** DATA SECTION follows **
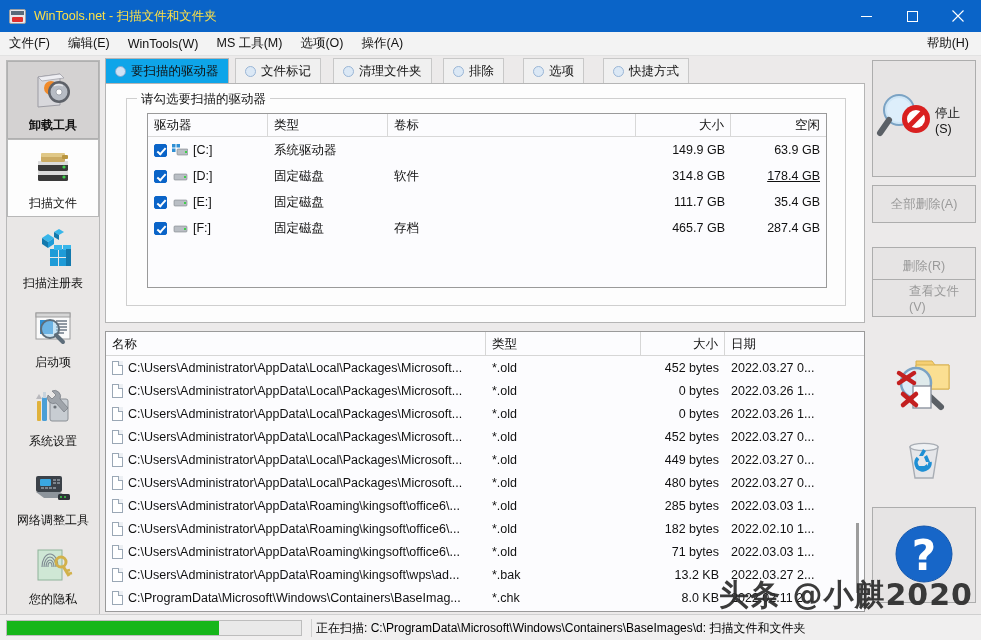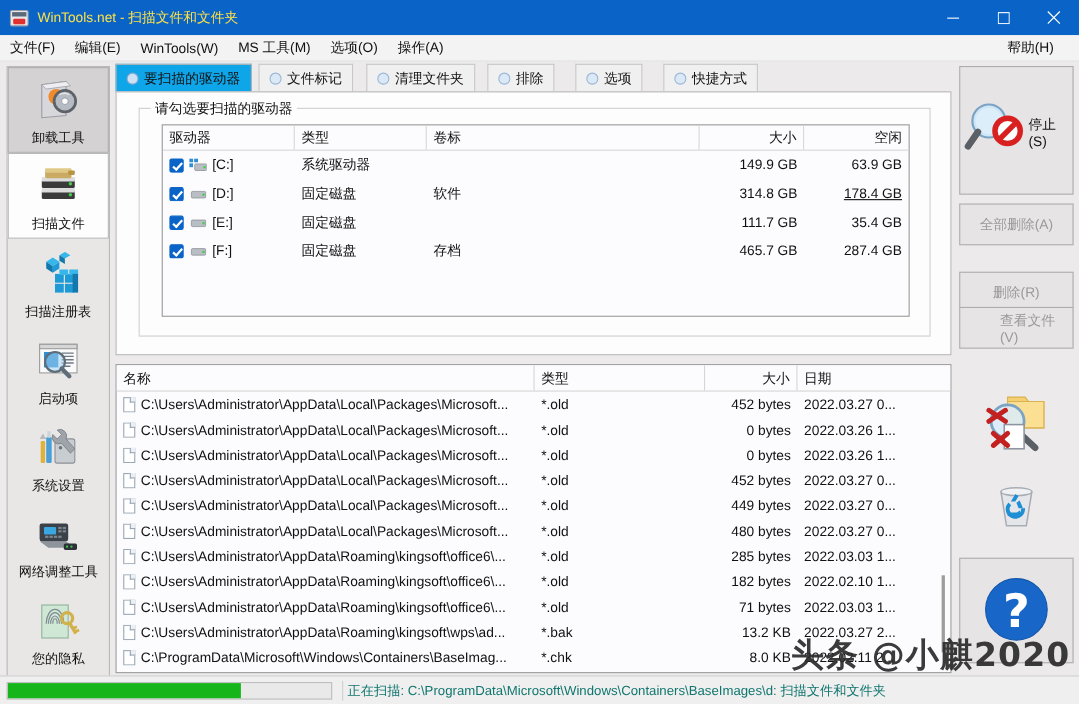--- a/index.html
+++ b/index.html
@@ -52,7 +52,7 @@
     display:flex;align-items:center;box-sizing:border-box;
   }
   .menuitem{padding:2px 9px;font-size:12.5px;color:#111;white-space:nowrap;}
-  .menu-right{margin-left:auto;padding-right:23px;}
+  .menu-right{margin-left:auto;padding-right:12px;}
   
   .sidebar{
     position:absolute;left:6px;top:60px;width:94px;height:571px;

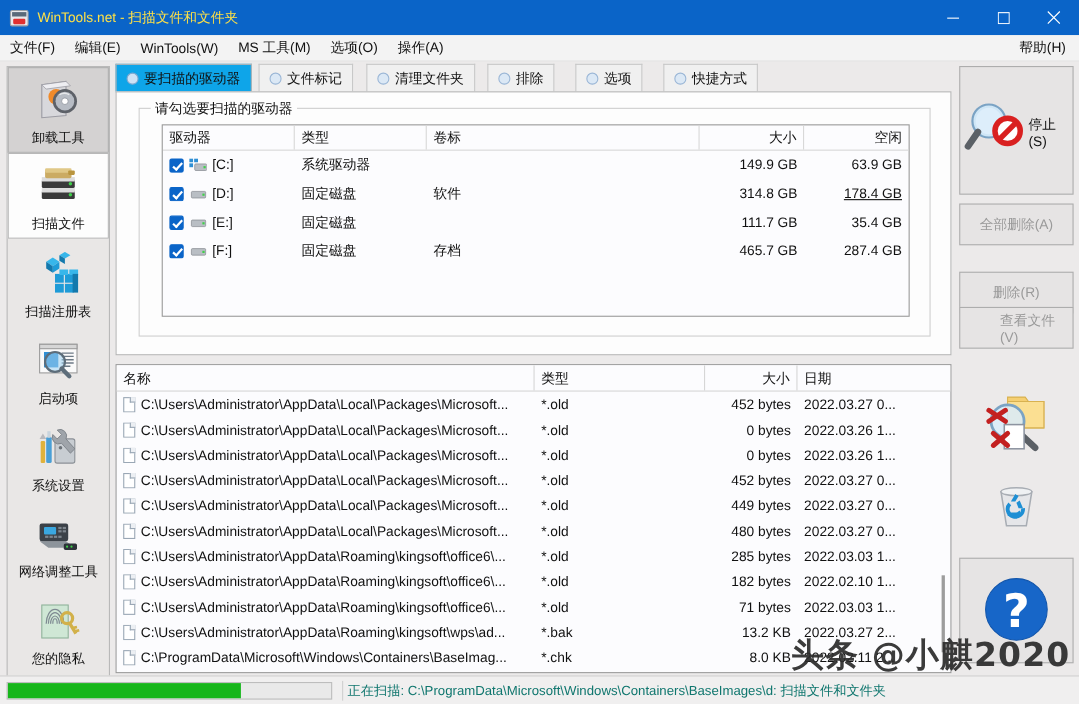--- a/index.html
+++ b/index.html
@@ -207,7 +207,7 @@
 
   <div class="sidebar">
 
-    <div class="sbitem sel" style="position:absolute;left:0;top:0;">
+    <div class="sbitem sel" style="position:absolute;left:0;top:0;font-weight:bold;">
       <div class="sbicon">
         <svg width="46" height="44" viewBox="0 0 46 44">
           <path d="M8 6 L30 3 L30 34 L8 36 Z" fill="#d8d8dc" stroke="#9b9ba3" stroke-width="1"></path>

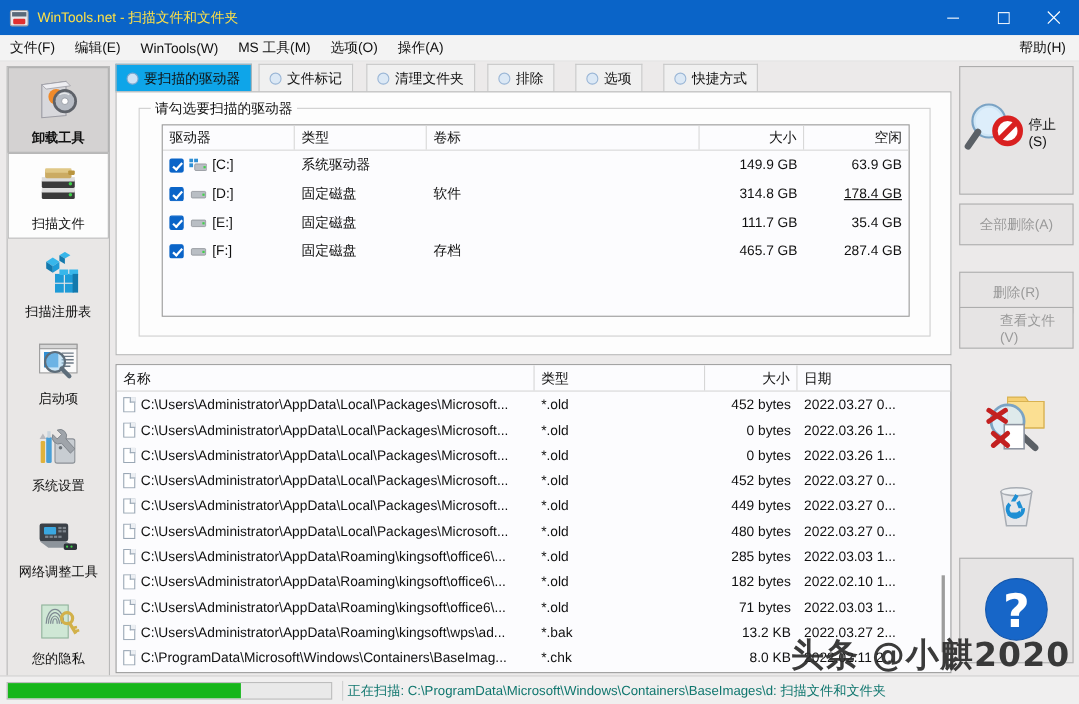--- a/index.html
+++ b/index.html
@@ -156,7 +156,7 @@
   }
   .progfill{position:absolute;left:0;top:0;height:100%;background:#16b61a;}
   .statustext{
-    margin-left:9px;font-size:12px;color:#0f766e;white-space:nowrap;overflow:hidden;
+    margin-left:9px;font-size:12px;color:#000000;white-space:nowrap;overflow:hidden;
     flex:1;padding-left:4px;border-left:1px solid #cfcfcf;height:18px;line-height:18px;
   }
 </style>

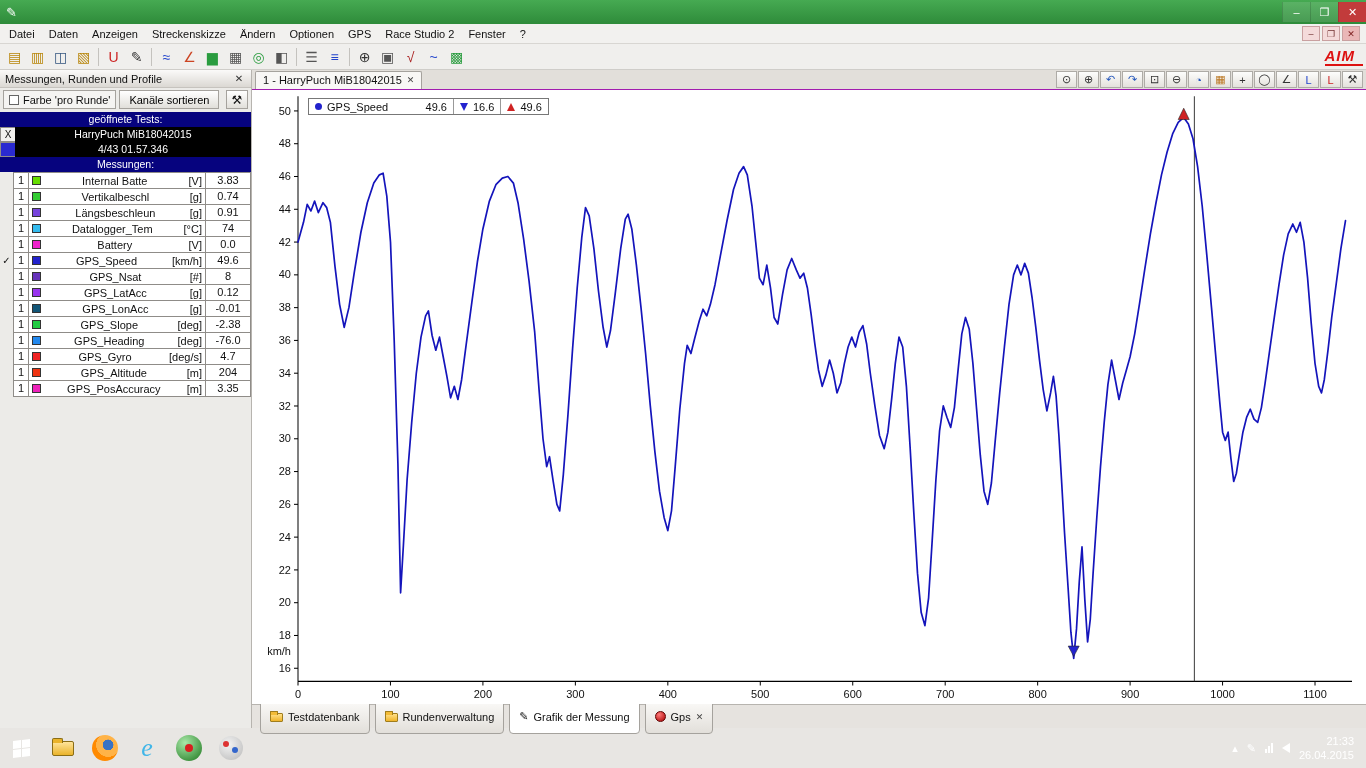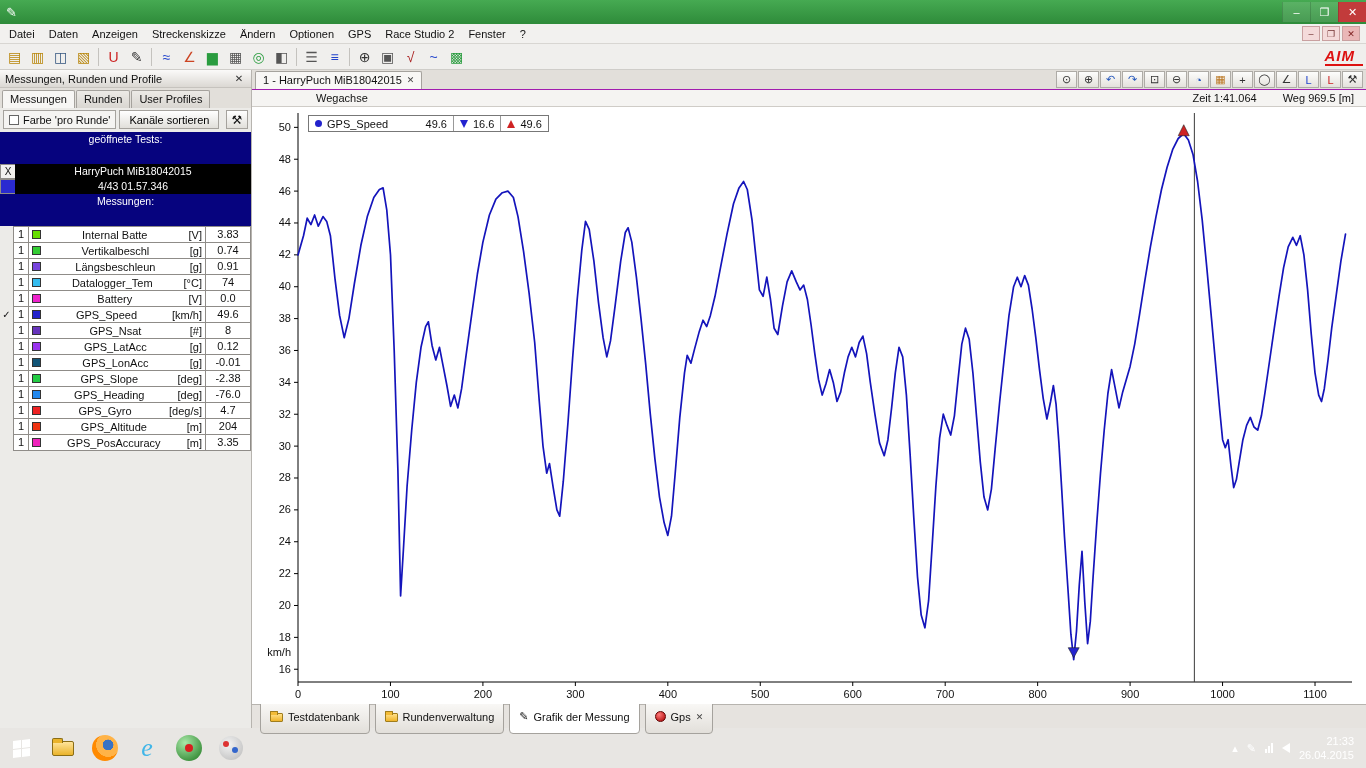--- a/index.html
+++ b/index.html
@@ -184,11 +184,6 @@
         <span class="ph-title">Messungen, Runden und Profile</span>
         <span class="panel-close">✕</span>
       </div>
-      <div class="panel-tabs">
-          <span class="ptab active">Messungen</span>
-          <span class="ptab">Runden</span>
-          <span class="ptab">User Profiles</span>
-        </div>
       <div class="panel-controls">
         <span class="chk-wrap">
           <span class="chk"></span>

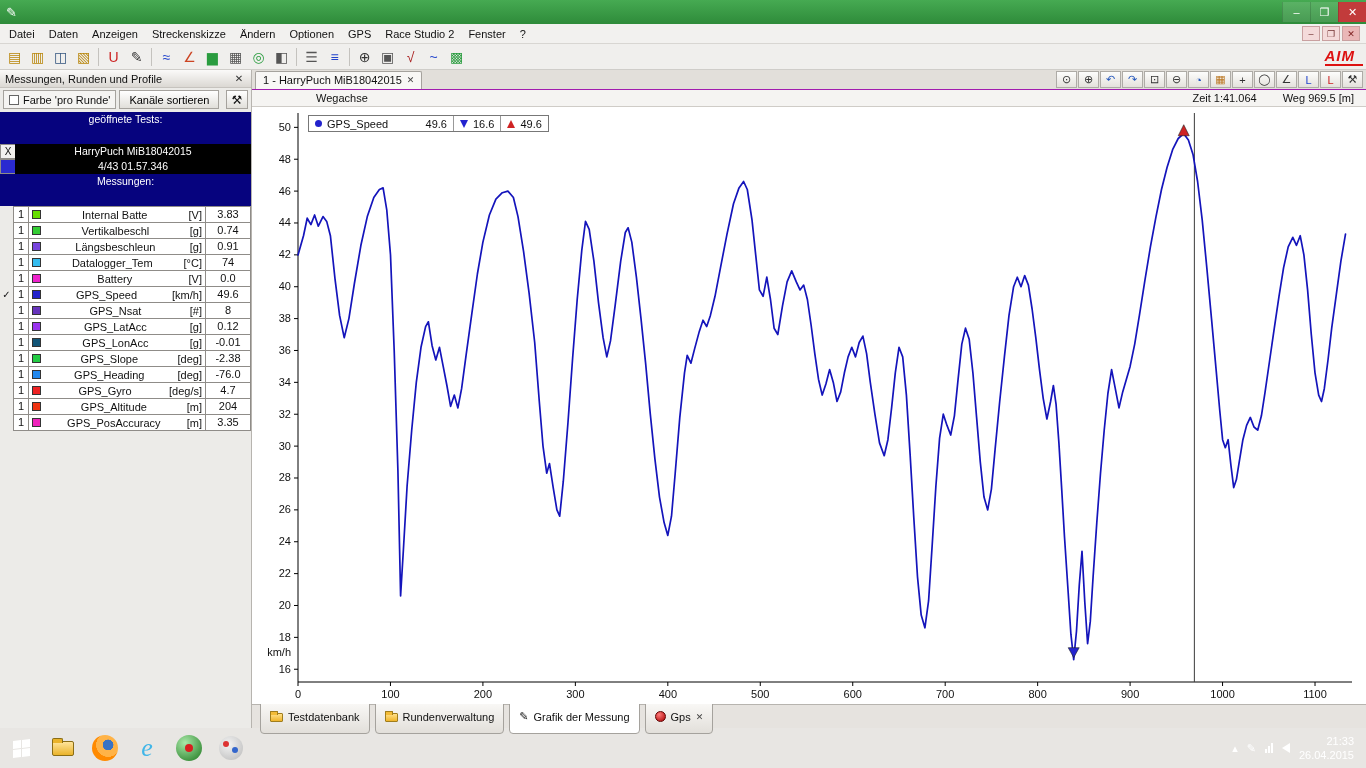--- a/index.html
+++ b/index.html
@@ -369,11 +369,6 @@
             <span class="ct-btn" style="color: rgb(204, 34, 34);">L</span>
             <span class="ct-btn" style="color: rgb(51, 51, 51);">⚒</span>
           </span>
-      </div>
-      <div class="chart-header">
-        <span class="axis-title">Wegachse</span>
-        <span class="zeit">Zeit 1:41.064</span>
-        <span class="weg">Weg 969.5 [m]</span>
       </div>
       <div class="chart-plot">
         <svg id="plot-svg" viewBox="0 0 1114 597" preserveAspectRatio="none">

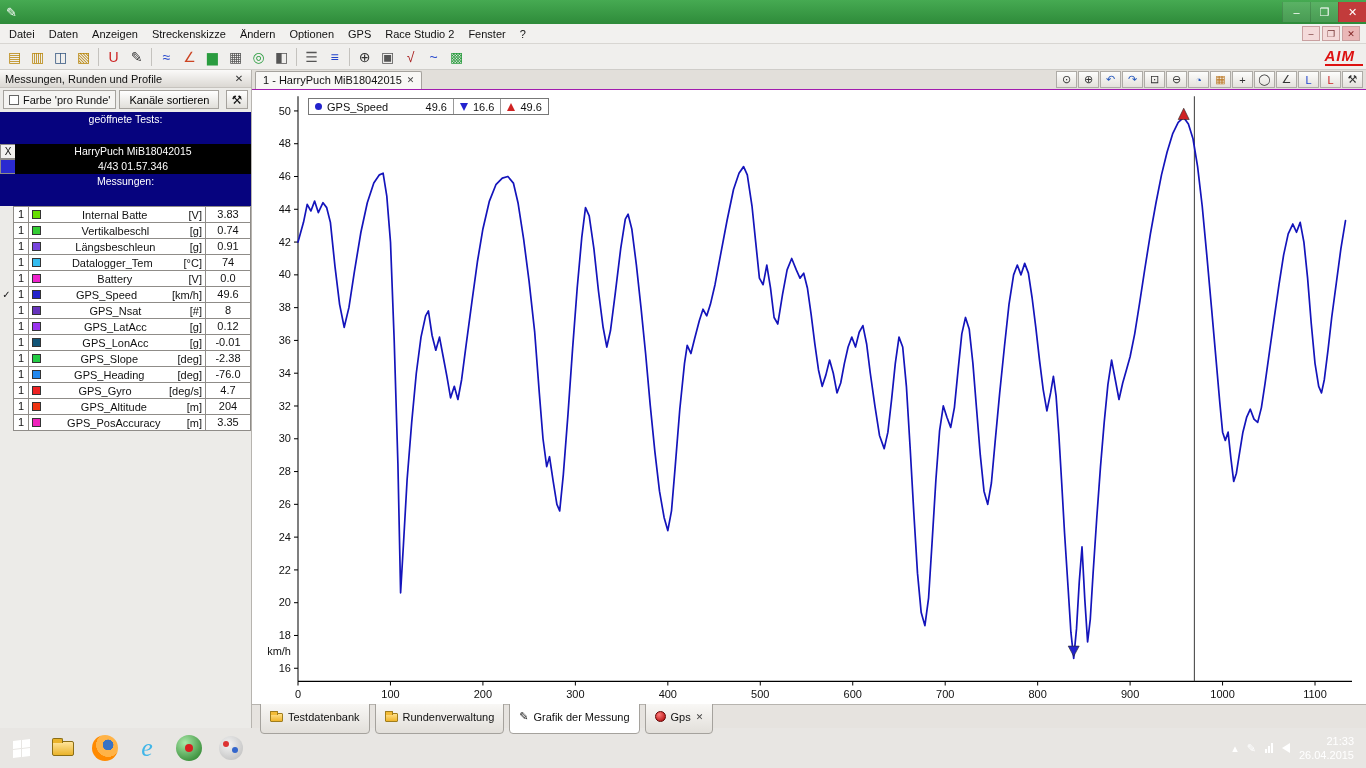--- a/index.html
+++ b/index.html
@@ -44,7 +44,7 @@
   .chk{width:10px;height:10px;border:1px solid #666;background:#fff;display:inline-flex;align-items:center;justify-content:center;font-size:9px}
   .sort-btn{height:19px;border:1px solid #a5a29d;background:linear-gradient(#ffffff,#e1dfda);padding:0 9px;font-size:11px}
   .wrench-btn{margin-left:auto;width:22px;height:19px;border:1px solid #a5a29d;background:linear-gradient(#ffffff,#e1dfda);display:flex;align-items:center;justify-content:center;font-size:12px}
-  .sec-header{height:32px;line-height:15px;background:#06037e;color:#fff;text-align:center;font-size:10.5px;flex:none}
+  .sec-header{height:15px;line-height:15px;background:#06037e;color:#fff;text-align:center;font-size:10.5px;flex:none}
   .test-row,.lap-row{display:flex;height:15px;flex:none}
   .test-x{width:16px;background:#f2f1ef;border:1px solid #8f8c88;text-align:center;line-height:13px;font-size:10px}
   .test-name{flex:1;margin-left:-1px;background:#000;color:#fff;text-align:center;line-height:15px;font-size:10.5px}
** End of DATA SECTION **
Retype the lines exactly as they appear, beginning with the line that contains "-184,11 +184,6 @@" and ending with the final line of the entries, and omit the pictures.

@@ -184,11 +184,6 @@
         <span class="ph-title">Messungen, Runden und Profile</span>
         <span class="panel-close">✕</span>
       </div>
-      <div class="panel-tabs">
-          <span class="ptab active">Messungen</span>
-          <span class="ptab">Runden</span>
-          <span class="ptab">User Profiles</span>
-        </div>
       <div class="panel-controls">
         <span class="chk-wrap">
           <span class="chk"></span>

--- a/index.html
+++ b/index.html
@@ -369,11 +369,6 @@
             <span class="ct-btn" style="color: rgb(204, 34, 34);">L</span>
             <span class="ct-btn" style="color: rgb(51, 51, 51);">⚒</span>
           </span>
-      </div>
-      <div class="chart-header">
-        <span class="axis-title">Wegachse</span>
-        <span class="zeit">Zeit 1:41.064</span>
-        <span class="weg">Weg 969.5 [m]</span>
       </div>
       <div class="chart-plot">
         <svg id="plot-svg" viewBox="0 0 1114 597" preserveAspectRatio="none">

--- a/index.html
+++ b/index.html
@@ -44,7 +44,7 @@
   .chk{width:10px;height:10px;border:1px solid #666;background:#fff;display:inline-flex;align-items:center;justify-content:center;font-size:9px}
   .sort-btn{height:19px;border:1px solid #a5a29d;background:linear-gradient(#ffffff,#e1dfda);padding:0 9px;font-size:11px}
   .wrench-btn{margin-left:auto;width:22px;height:19px;border:1px solid #a5a29d;background:linear-gradient(#ffffff,#e1dfda);display:flex;align-items:center;justify-content:center;font-size:12px}
-  .sec-header{height:32px;line-height:15px;background:#06037e;color:#fff;text-align:center;font-size:10.5px;flex:none}
+  .sec-header{height:15px;line-height:15px;background:#06037e;color:#fff;text-align:center;font-size:10.5px;flex:none}
   .test-row,.lap-row{display:flex;height:15px;flex:none}
   .test-x{width:16px;background:#f2f1ef;border:1px solid #8f8c88;text-align:center;line-height:13px;font-size:10px}
   .test-name{flex:1;margin-left:-1px;background:#000;color:#fff;text-align:center;line-height:15px;font-size:10.5px}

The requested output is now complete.